Instructions for the task: Starting with the first line, output the data exactly, through to the last line.

Data to process:
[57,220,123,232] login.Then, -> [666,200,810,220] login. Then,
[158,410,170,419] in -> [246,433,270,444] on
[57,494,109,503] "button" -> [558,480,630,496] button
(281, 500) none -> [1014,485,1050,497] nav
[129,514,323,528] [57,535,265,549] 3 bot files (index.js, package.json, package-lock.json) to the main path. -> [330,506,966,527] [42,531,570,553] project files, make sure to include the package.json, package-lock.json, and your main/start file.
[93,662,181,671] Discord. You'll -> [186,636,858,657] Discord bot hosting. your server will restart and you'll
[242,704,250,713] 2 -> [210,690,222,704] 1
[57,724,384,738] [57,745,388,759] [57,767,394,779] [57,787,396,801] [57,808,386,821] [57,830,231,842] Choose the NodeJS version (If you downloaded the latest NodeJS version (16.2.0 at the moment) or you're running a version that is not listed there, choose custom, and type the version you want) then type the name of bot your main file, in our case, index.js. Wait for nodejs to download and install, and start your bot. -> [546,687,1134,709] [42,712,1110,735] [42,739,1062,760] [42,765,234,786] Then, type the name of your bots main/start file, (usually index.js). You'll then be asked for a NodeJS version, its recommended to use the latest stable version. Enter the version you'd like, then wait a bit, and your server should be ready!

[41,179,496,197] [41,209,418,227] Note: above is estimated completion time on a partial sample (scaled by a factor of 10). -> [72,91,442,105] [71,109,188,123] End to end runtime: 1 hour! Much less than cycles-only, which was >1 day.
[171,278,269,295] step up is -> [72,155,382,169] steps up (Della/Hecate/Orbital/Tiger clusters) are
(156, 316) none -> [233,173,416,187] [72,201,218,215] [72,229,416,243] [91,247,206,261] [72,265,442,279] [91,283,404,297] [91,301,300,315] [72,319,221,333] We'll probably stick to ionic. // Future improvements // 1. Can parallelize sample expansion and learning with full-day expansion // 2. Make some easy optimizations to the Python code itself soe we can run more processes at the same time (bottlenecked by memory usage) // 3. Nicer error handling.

Response for this exercise:
[57,220,123,232] login.Then, -> [666,200,810,220] login. Then,
[158,410,170,419] in -> [246,433,270,444] on
[57,494,109,503] "button" -> [558,480,630,496] button
(281, 500) none -> [1014,485,1050,497] nav
[129,514,323,528] [57,535,265,549] 3 bot files (index.js, package.json, package-lock.json) to the main path. -> [330,506,966,527] [42,531,570,553] project files, make sure to include the package.json, package-lock.json, and your main/start file.
[93,662,181,671] Discord. You'll -> [186,636,858,657] Discord bot hosting. your server will restart and you'll
[242,704,250,713] 2 -> [210,690,222,704] 1
[57,724,384,738] [57,745,388,759] [57,767,394,779] [57,787,396,801] [57,808,386,821] [57,830,231,842] Choose the NodeJS version (If you downloaded the latest NodeJS version (16.2.0 at the moment) or you're running a version that is not listed there, choose custom, and type the version you want) then type the name of bot your main file, in our case, index.js. Wait for nodejs to download and install, and start your bot. -> [546,687,1134,709] [42,712,1110,735] [42,739,1062,760] [42,765,234,786] Then, type the name of your bots main/start file, (usually index.js). You'll then be asked for a NodeJS version, its recommended to use the latest stable version. Enter the version you'd like, then wait a bit, and your server should be ready!

[41,179,496,197] [41,209,418,227] Note: above is estimated completion time on a partial sample (scaled by a factor of 10). -> [72,91,442,105] [71,109,188,123] End to end runtime: 1 hour! Much less than cycles-only, which was >1 day.
[171,278,269,295] step up is -> [72,155,382,169] steps up (Della/Hecate/Orbital/Tiger clusters) are
(156, 316) none -> [233,173,416,187] [72,201,218,215] [72,229,416,243] [91,247,206,261] [72,265,442,279] [91,283,404,297] [91,301,300,315] [72,319,221,333] We'll probably stick to ionic. // Future improvements // 1. Can parallelize sample expansion and learning with full-day expansion // 2. Make some easy optimizations to the Python code itself soe we can run more processes at the same time (bottlenecked by memory usage) // 3. Nicer error handling.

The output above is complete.